Out of 343 voters, the text, which is not binding, received 144 votes “for”, none against. But the groups of the senatorial majority, Les Républicains and the Centrist Union, abstained.
The French Senate adopted a motion for an environmental resolution on Thursday to ban products from the forced labor of Uyghurs in China, despite formal reservations from several political groups. A draft regulation is under discussion at European level which would eventually allow Member States to ban the import of products resulting from forced labor, without explicitly targeting China.
For the signatories of the motion for a resolution, “it is too little, too late”, in particular because the States “will themselves have to substantiate their suspicions that a product is the result of forced labour”.
“We would like France and Europe to adopt a position close to that of the United States”, with a reversal of the burden of proof, declared the president of the environmental group, Guillaume Gontard.
Abstention of LRs
The motion for a resolution thus calls on the European Union to revise the draft regulation to “prohibit the import of products made using forced labor and originating, even in part, from the Xinjiang Autonomous Region, unless the companies concerned can prove beyond any doubt – and they alone bear the burden of proving it – that their production does not involve forced labour”.
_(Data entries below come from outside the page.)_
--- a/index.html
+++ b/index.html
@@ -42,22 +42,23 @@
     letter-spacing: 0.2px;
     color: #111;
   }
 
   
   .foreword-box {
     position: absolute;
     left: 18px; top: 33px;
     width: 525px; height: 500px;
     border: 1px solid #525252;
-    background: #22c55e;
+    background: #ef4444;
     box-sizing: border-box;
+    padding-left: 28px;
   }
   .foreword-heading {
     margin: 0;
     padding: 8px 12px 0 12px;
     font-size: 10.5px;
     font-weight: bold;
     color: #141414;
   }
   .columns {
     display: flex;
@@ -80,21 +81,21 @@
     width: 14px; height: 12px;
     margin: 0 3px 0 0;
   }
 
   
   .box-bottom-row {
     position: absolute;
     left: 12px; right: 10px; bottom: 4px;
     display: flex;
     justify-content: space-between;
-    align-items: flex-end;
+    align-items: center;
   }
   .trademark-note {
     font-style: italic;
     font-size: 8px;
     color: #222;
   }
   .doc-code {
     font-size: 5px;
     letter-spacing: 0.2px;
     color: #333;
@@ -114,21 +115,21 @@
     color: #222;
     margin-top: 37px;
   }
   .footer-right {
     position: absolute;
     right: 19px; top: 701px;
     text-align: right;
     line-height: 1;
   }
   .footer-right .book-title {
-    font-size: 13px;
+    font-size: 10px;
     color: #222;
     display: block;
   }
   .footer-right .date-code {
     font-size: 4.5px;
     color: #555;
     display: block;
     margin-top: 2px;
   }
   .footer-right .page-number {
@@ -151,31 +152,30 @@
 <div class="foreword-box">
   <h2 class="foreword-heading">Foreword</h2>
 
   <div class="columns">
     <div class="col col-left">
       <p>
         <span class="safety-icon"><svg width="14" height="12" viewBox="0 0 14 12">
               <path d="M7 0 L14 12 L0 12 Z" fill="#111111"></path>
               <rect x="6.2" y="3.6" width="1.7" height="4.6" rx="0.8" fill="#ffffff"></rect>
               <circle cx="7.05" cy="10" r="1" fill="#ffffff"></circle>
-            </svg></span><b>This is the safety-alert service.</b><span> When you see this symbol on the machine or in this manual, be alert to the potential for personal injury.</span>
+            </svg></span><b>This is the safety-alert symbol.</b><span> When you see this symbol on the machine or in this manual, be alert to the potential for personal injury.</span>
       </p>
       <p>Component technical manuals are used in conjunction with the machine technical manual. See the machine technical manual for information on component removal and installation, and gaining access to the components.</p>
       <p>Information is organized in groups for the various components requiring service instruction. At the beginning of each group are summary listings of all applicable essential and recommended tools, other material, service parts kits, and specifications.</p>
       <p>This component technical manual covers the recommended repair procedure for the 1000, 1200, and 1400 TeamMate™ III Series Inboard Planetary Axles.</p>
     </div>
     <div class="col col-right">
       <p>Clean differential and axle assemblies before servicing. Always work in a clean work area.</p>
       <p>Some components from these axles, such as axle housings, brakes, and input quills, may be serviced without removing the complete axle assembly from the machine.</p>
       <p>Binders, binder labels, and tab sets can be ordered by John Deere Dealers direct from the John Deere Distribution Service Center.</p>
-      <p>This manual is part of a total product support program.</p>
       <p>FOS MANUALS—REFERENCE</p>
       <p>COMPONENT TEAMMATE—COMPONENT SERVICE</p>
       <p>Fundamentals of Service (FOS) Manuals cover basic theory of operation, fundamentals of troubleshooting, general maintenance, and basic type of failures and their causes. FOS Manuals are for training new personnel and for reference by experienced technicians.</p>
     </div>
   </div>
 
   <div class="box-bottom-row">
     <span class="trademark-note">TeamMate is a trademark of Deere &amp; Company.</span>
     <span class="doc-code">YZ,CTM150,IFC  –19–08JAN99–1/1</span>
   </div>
“A way of seeing” which is not shared by LR and centrist senators, even if they support the objective of the motion for a resolution. “In the labyrinth of modern supply chains, eliminating this doubt will be almost impossible,” argued Pascale Gruny (LR).
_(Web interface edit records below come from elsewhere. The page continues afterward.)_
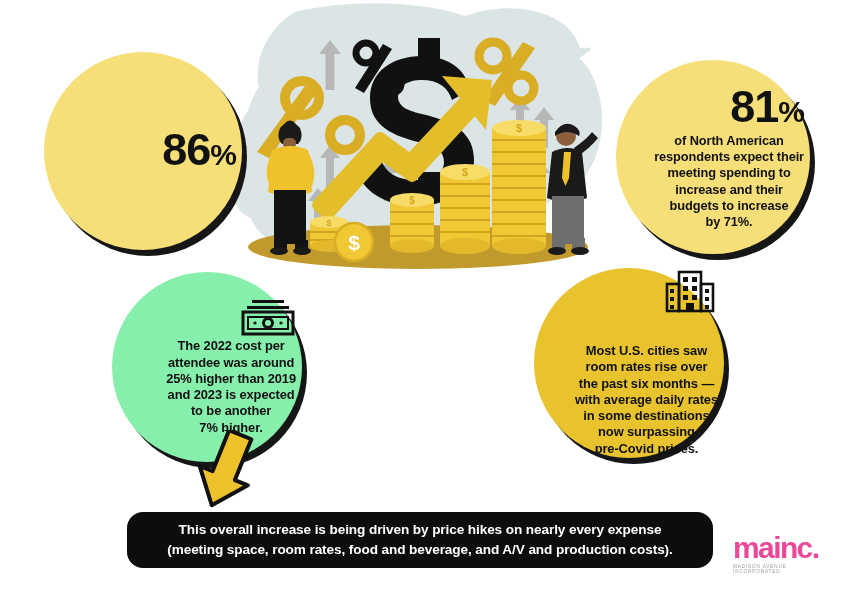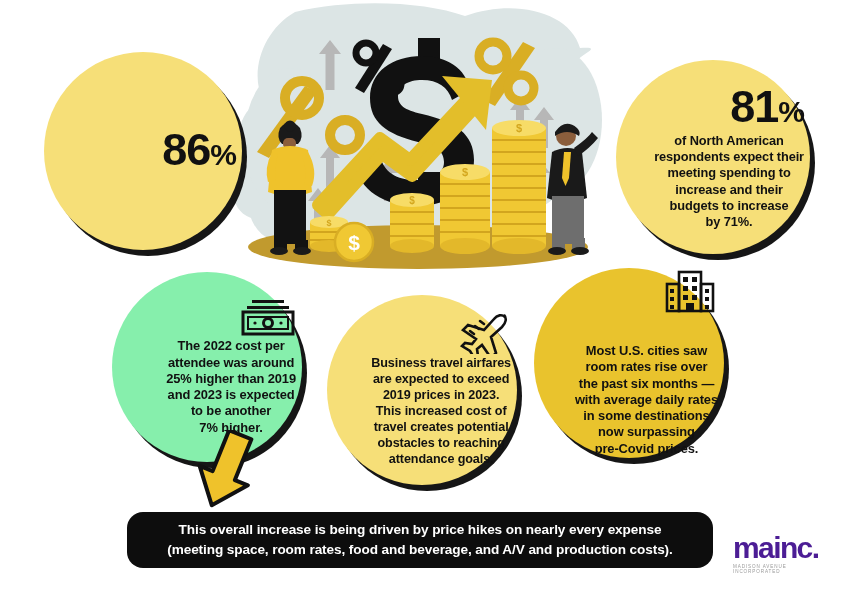--- a/index.html
+++ b/index.html
@@ -67,21 +67,21 @@
     color:#ffffff;text-align:center;
     font-size:13.6px;font-weight:bold;line-height:1.45;
     letter-spacing:-0.1px;
     white-space:pre-line;
     padding:0 28px;box-sizing:border-box;
   }
 
   
   #logo{position:absolute;left:733px;top:532px;width:100px;height:44px;
         display:flex;flex-direction:column;align-items:flex-start;justify-content:center;}
-  #logo .word{font-size:30px;font-weight:bold;color:#4c1d95;letter-spacing:-1.6px;line-height:0.9;}
+  #logo .word{font-size:30px;font-weight:bold;color:#ec4899;letter-spacing:-1.6px;line-height:0.9;}
   #logo .tag{font-size:4.6px;color:#9a9a9a;letter-spacing:0.9px;margin-top:3px;}
 </style>
 </head>
 <body>
 
 <div id="stage">
 
   <svg id="illo" width="843" height="600" viewBox="0 0 843 600" style="position:absolute;left:0;top:0;">
 
     <path d="M300 16 C 360 2 430 6 470 20 C 520 2 575 16 585 52
@@ -256,37 +256,20 @@
       </svg>
     </span>
     <div class="body">The 2022 cost per
 attendee was around
 25% higher than 2019
 and 2023 is expected
 to be another
 7% higher.</div>
   </div>
 
-  <div class="bubble" id="b-air">
-    <span class="icon">
-      <svg width="52" height="42" viewBox="0 0 52 42">
-        <g stroke="#111" stroke-width="2.6" fill="none" stroke-linecap="round">
-          <path d="M46 5 c-3 -3 -8 -2 -11 2 L25 18 L9 13 L4 18 l13 9 l-4 5 l-7 -1 l-3 3 l8 5 l5 8 l3 -3 l-1 -7 l5 -4 l9 13 l5 -5 l-5 -16 l11 -10 c4 -4 5 -9 2 -12 z"></path>
-          <path d="M21 9 l4 3 M16 14 l4 3 M11 19 l4 3"></path>
-        </g>
-      </svg>
-    </span>
-    <div class="body">Business travel airfares
-are expected to exceed
-2019 prices in 2023.
-This increased cost of
-travel creates potential
-obstacles to reaching
-attendance goals.</div>
-  </div>
 
   <div class="bubble" id="b-room">
     <span class="icon">
       <svg width="56" height="44" viewBox="0 0 56 44">
         <g stroke="#111" stroke-width="2.6" fill="none">
           <rect x="17" y="3" width="22" height="39"></rect>
           <rect x="5" y="15" width="12" height="27"></rect>
           <rect x="39" y="15" width="12" height="27"></rect>
         </g>
         <g fill="#111">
The communist Fabien Gay for his part considered “problematic” the reference to the American system, noting that the decisions of the United States “are part of a logic of economic war”. His group had nevertheless come out in favor of the motion for a resolution, with two exceptions.
In addition to the environmental group, the text was also voted on by the PS, RDPI groups with a Renaissance majority, Independents and RDSE with a radical majority.